Re: [tpmdd-devel] [RFC] tpm2-space: add handling for global session exhaustion

From: James Bottomley
Date: Fri Feb 10 2017 - 12:39:13 EST


On Fri, 2017-02-10 at 04:03 -0600, Dr. Greg Wettstein wrote:
> On Feb 9, 11:24am, James Bottomley wrote:
> } Subject: Re: [tpmdd-devel] [RFC] tpm2-space: add handling for
> global sessi
>
> Good morning to everyone.

Is there any way you could fix your email client? It's setting In
-Reply-To: headers like this

In-reply-to: James Bottomley <James.Bottomley@xxxxxxxxxxxxxxxxxxxxx> "Re: [tpmdd-devel] [RFC] tpm2-space: add handling for global session exhaustion" (Feb 9, 11:24am)

Not using the message id breaks threading for everyone.

> > On Thu, 2017-02-09 at 03:06 -0600, Dr. Greg Wettstein wrote:
> > > Referring back to Ken's comments about having 20+ clients waiting
> > > to
> > > get access to the hardware. Even with the focus in TPM2 on
> > > having it
> > > be more of a cryptographic accelerator are we convinced that the
> > > hardware is ever going to be fast enough for a model of having it
> > > directly service large numbers of transactions in something like
> > > a
> > > 'cloud' model?
>
> > It's already in use as such today:
> >
> > https://tectonic.com/assets/pdf/TectonicTrustedComputing.pdf
>
> We are familiar with this work. I'm not sure, however, that this
> work is representative of the notion of using TPM hardware to support
> a transactional environment, particularly at the cloud/container
> level.

It allows for cloud clients to request attestations. The next step is
to allow containers to provision key material and PCR locked blobs
securely to the TPM for use by correctly attested containers all of
those are cloud scale use cases.

> There is not a great deal of technical detail on the CoreOS integrity
> architecture but it appears they are using TPM hardware to validate
> container integrity. I'm not sure this type of environment reflects
> the ability of TPM hardware to support transactional throughputs in
> an environment such as financial transaction processing.
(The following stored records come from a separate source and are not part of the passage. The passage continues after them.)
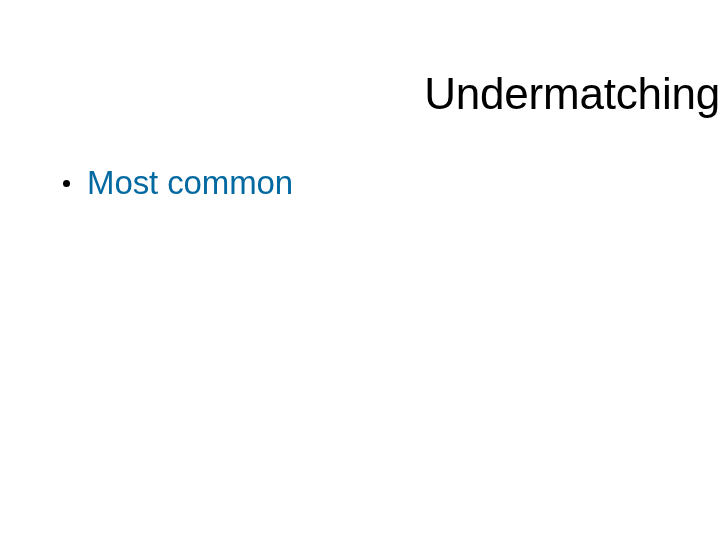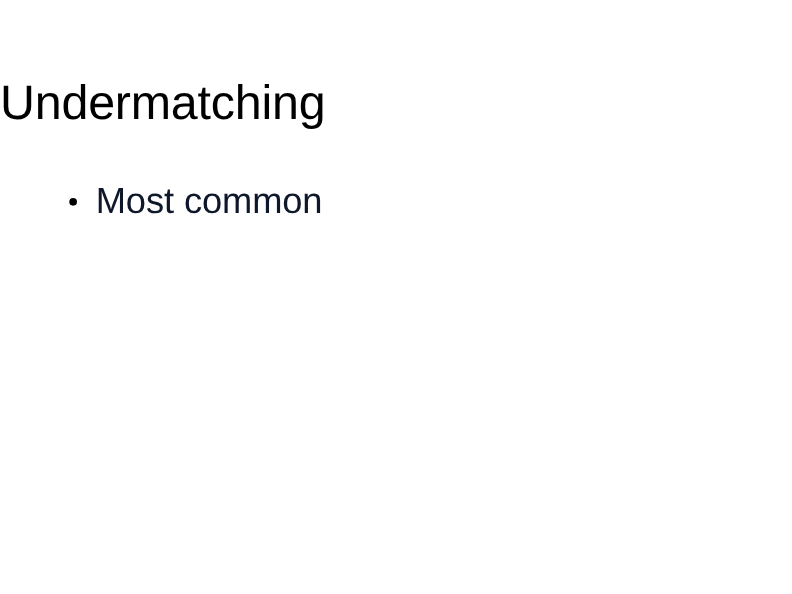--- a/index.html
+++ b/index.html
@@ -19,21 +19,21 @@
     color: #000000;
     -webkit-font-smoothing: none;
   }
 
   
   .slide-title {
     position: absolute;
     left: 0;
     top: 68px;
     width: 720px;
-    text-align: left;
+    text-align: right;
     font-size: 44px;
     font-weight: normal;
     line-height: 52px;
     letter-spacing: -0.2px;
     color: #000000;
     margin: 0;
     white-space: nowrap;
   }
 
   
@@ -46,21 +46,21 @@
     padding: 0;
     list-style: none;
   }
 
   .bullet-item {
     position: relative;
     padding-left: 29px;
     font-size: 33px;
     line-height: 46px;
     letter-spacing: -0.1px;
-    color: #0f172a;
+    color: #0369a1;
     margin: 0 0 0 0;
   }
 
   .bullet-item + .bullet-item {
     margin-top: 0;
   }
 
   .bullet-dot {
     position: absolute;
     left: 5px;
OK, so in the cloud neither key provisioning nor attestation has a huge
latency requirement. This appears to be your concern? All I'd say is
that the fact that there are use cases that can work at cloud scale
doesn't mean that every use case can.

> Intel's Clear Container work cites the need to achieve container
> startup times of 150 milliseconds and they are currently claiming 45
> milliseconds as their optimal time. This work was designed to
> demonstrate the feasibility of providing virtual machine isolation
> guarantees to containers and as such one of the mandates was to
> achieve container start times comparable to standard namespaces.

There are ephemeral container use cases where the lifetimes are of this
order, but they're not every use case (In fact, even in the devops
environment, they're still a minority).

> I ran some very rough timing metrics on one of our Skylake
> development systems with hardware TPM2 support. Here are the elapsed
> times for two common verification operations which I assume would be
> at the heart of generating any type of reasonable integrity
> guarantee:
>
> quote: 810 milliseconds
> verify signature: 635 milliseconds

That's interesting, my Skylake system has these figures down around
100ms or so ... however, I agree that 100ms is the order of this.
Which is still significant compared to container start times.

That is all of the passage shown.